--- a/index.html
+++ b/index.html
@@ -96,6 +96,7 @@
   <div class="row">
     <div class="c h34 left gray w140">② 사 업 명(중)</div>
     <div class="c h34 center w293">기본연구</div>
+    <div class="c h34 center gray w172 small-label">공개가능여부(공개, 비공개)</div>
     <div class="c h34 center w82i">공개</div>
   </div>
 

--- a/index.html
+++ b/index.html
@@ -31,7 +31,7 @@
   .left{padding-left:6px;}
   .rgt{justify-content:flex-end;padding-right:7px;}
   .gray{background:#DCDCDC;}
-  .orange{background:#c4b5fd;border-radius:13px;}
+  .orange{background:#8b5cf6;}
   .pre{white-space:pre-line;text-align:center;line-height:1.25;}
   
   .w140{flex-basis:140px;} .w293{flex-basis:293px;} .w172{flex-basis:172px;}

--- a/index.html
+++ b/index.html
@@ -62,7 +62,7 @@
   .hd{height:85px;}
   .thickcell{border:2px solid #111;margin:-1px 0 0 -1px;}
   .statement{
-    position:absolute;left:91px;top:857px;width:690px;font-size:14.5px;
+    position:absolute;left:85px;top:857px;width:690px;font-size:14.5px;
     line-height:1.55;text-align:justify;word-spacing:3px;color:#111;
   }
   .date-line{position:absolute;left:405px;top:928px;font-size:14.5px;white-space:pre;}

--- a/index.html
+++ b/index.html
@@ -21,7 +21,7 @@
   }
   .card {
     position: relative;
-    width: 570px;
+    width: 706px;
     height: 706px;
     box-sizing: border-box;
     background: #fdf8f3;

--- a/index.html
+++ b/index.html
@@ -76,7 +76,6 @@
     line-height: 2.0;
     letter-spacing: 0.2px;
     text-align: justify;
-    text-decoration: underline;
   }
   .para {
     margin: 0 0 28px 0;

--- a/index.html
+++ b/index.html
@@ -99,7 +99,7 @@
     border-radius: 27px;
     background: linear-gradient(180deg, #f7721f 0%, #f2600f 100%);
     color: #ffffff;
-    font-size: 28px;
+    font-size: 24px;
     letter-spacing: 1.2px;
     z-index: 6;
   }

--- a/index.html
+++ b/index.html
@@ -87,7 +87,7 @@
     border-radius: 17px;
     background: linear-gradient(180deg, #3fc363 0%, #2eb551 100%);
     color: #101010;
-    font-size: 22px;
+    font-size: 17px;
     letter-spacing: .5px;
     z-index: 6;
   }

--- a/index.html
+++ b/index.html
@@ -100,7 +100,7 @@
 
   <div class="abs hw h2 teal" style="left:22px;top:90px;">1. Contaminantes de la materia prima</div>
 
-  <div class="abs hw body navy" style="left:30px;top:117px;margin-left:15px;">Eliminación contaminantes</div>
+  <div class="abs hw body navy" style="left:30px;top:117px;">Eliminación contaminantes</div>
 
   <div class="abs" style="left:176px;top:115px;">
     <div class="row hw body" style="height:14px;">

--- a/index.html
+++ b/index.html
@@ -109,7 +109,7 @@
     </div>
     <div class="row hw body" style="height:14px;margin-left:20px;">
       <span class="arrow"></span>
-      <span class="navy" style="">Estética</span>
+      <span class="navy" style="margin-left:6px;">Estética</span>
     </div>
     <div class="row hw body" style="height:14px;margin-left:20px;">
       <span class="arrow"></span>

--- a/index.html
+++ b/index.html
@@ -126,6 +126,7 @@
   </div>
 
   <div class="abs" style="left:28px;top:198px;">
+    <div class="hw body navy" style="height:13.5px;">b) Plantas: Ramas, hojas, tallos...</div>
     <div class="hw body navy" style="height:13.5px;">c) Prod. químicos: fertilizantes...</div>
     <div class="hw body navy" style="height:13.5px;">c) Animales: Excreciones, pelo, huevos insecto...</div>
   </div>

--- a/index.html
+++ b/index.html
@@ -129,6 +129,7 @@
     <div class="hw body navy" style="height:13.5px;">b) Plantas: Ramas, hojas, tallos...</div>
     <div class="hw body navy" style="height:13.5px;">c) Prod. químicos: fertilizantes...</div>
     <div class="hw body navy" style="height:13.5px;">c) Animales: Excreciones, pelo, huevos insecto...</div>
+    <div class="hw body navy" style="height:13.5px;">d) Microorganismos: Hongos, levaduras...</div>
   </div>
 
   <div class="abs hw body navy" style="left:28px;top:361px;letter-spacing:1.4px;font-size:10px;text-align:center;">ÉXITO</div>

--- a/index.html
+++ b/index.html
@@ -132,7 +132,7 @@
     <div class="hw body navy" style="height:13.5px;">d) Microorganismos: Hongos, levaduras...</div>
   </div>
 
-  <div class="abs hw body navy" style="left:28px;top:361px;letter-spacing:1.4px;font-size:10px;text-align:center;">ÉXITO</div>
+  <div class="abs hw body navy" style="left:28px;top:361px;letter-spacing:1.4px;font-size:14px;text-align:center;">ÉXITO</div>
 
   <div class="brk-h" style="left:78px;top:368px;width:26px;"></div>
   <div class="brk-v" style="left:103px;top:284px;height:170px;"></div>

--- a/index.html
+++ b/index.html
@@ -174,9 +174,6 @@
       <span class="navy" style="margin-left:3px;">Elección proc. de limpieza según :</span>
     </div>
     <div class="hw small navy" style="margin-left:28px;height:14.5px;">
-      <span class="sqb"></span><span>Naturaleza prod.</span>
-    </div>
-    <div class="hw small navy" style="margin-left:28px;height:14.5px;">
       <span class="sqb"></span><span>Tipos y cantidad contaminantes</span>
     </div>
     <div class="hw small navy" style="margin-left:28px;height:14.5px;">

*Activity*:
Return an exact copy of the listing.

*Expected answer*:
--- a/index.html
+++ b/index.html
@@ -96,6 +96,7 @@
   <div class="row">
     <div class="c h34 left gray w140">② 사 업 명(중)</div>
     <div class="c h34 center w293">기본연구</div>
+    <div class="c h34 center gray w172 small-label">공개가능여부(공개, 비공개)</div>
     <div class="c h34 center w82i">공개</div>
   </div>
 

--- a/index.html
+++ b/index.html
@@ -31,7 +31,7 @@
   .left{padding-left:6px;}
   .rgt{justify-content:flex-end;padding-right:7px;}
   .gray{background:#DCDCDC;}
-  .orange{background:#c4b5fd;border-radius:13px;}
+  .orange{background:#8b5cf6;}
   .pre{white-space:pre-line;text-align:center;line-height:1.25;}
   
   .w140{flex-basis:140px;} .w293{flex-basis:293px;} .w172{flex-basis:172px;}

--- a/index.html
+++ b/index.html
@@ -62,7 +62,7 @@
   .hd{height:85px;}
   .thickcell{border:2px solid #111;margin:-1px 0 0 -1px;}
   .statement{
-    position:absolute;left:91px;top:857px;width:690px;font-size:14.5px;
+    position:absolute;left:85px;top:857px;width:690px;font-size:14.5px;
     line-height:1.55;text-align:justify;word-spacing:3px;color:#111;
   }
   .date-line{position:absolute;left:405px;top:928px;font-size:14.5px;white-space:pre;}

--- a/index.html
+++ b/index.html
@@ -21,7 +21,7 @@
   }
   .card {
     position: relative;
-    width: 570px;
+    width: 706px;
     height: 706px;
     box-sizing: border-box;
     background: #fdf8f3;

--- a/index.html
+++ b/index.html
@@ -76,7 +76,6 @@
     line-height: 2.0;
     letter-spacing: 0.2px;
     text-align: justify;
-    text-decoration: underline;
   }
   .para {
     margin: 0 0 28px 0;

--- a/index.html
+++ b/index.html
@@ -99,7 +99,7 @@
     border-radius: 27px;
     background: linear-gradient(180deg, #f7721f 0%, #f2600f 100%);
     color: #ffffff;
-    font-size: 28px;
+    font-size: 24px;
     letter-spacing: 1.2px;
     z-index: 6;
   }

--- a/index.html
+++ b/index.html
@@ -87,7 +87,7 @@
     border-radius: 17px;
     background: linear-gradient(180deg, #3fc363 0%, #2eb551 100%);
     color: #101010;
-    font-size: 22px;
+    font-size: 17px;
     letter-spacing: .5px;
     z-index: 6;
   }

--- a/index.html
+++ b/index.html
@@ -100,7 +100,7 @@
 
   <div class="abs hw h2 teal" style="left:22px;top:90px;">1. Contaminantes de la materia prima</div>
 
-  <div class="abs hw body navy" style="left:30px;top:117px;margin-left:15px;">Eliminación contaminantes</div>
+  <div class="abs hw body navy" style="left:30px;top:117px;">Eliminación contaminantes</div>
 
   <div class="abs" style="left:176px;top:115px;">
     <div class="row hw body" style="height:14px;">

--- a/index.html
+++ b/index.html
@@ -109,7 +109,7 @@
     </div>
     <div class="row hw body" style="height:14px;margin-left:20px;">
       <span class="arrow"></span>
-      <span class="navy" style="">Estética</span>
+      <span class="navy" style="margin-left:6px;">Estética</span>
     </div>
     <div class="row hw body" style="height:14px;margin-left:20px;">
       <span class="arrow"></span>

--- a/index.html
+++ b/index.html
@@ -126,6 +126,7 @@
   </div>
 
   <div class="abs" style="left:28px;top:198px;">
+    <div class="hw body navy" style="height:13.5px;">b) Plantas: Ramas, hojas, tallos...</div>
     <div class="hw body navy" style="height:13.5px;">c) Prod. químicos: fertilizantes...</div>
     <div class="hw body navy" style="height:13.5px;">c) Animales: Excreciones, pelo, huevos insecto...</div>
   </div>

--- a/index.html
+++ b/index.html
@@ -129,6 +129,7 @@
     <div class="hw body navy" style="height:13.5px;">b) Plantas: Ramas, hojas, tallos...</div>
     <div class="hw body navy" style="height:13.5px;">c) Prod. químicos: fertilizantes...</div>
     <div class="hw body navy" style="height:13.5px;">c) Animales: Excreciones, pelo, huevos insecto...</div>
+    <div class="hw body navy" style="height:13.5px;">d) Microorganismos: Hongos, levaduras...</div>
   </div>
 
   <div class="abs hw body navy" style="left:28px;top:361px;letter-spacing:1.4px;font-size:10px;text-align:center;">ÉXITO</div>

--- a/index.html
+++ b/index.html
@@ -132,7 +132,7 @@
     <div class="hw body navy" style="height:13.5px;">d) Microorganismos: Hongos, levaduras...</div>
   </div>
 
-  <div class="abs hw body navy" style="left:28px;top:361px;letter-spacing:1.4px;font-size:10px;text-align:center;">ÉXITO</div>
+  <div class="abs hw body navy" style="left:28px;top:361px;letter-spacing:1.4px;font-size:14px;text-align:center;">ÉXITO</div>
 
   <div class="brk-h" style="left:78px;top:368px;width:26px;"></div>
   <div class="brk-v" style="left:103px;top:284px;height:170px;"></div>

--- a/index.html
+++ b/index.html
@@ -174,9 +174,6 @@
       <span class="navy" style="margin-left:3px;">Elección proc. de limpieza según :</span>
     </div>
     <div class="hw small navy" style="margin-left:28px;height:14.5px;">
-      <span class="sqb"></span><span>Naturaleza prod.</span>
-    </div>
-    <div class="hw small navy" style="margin-left:28px;height:14.5px;">
       <span class="sqb"></span><span>Tipos y cantidad contaminantes</span>
     </div>
     <div class="hw small navy" style="margin-left:28px;height:14.5px;">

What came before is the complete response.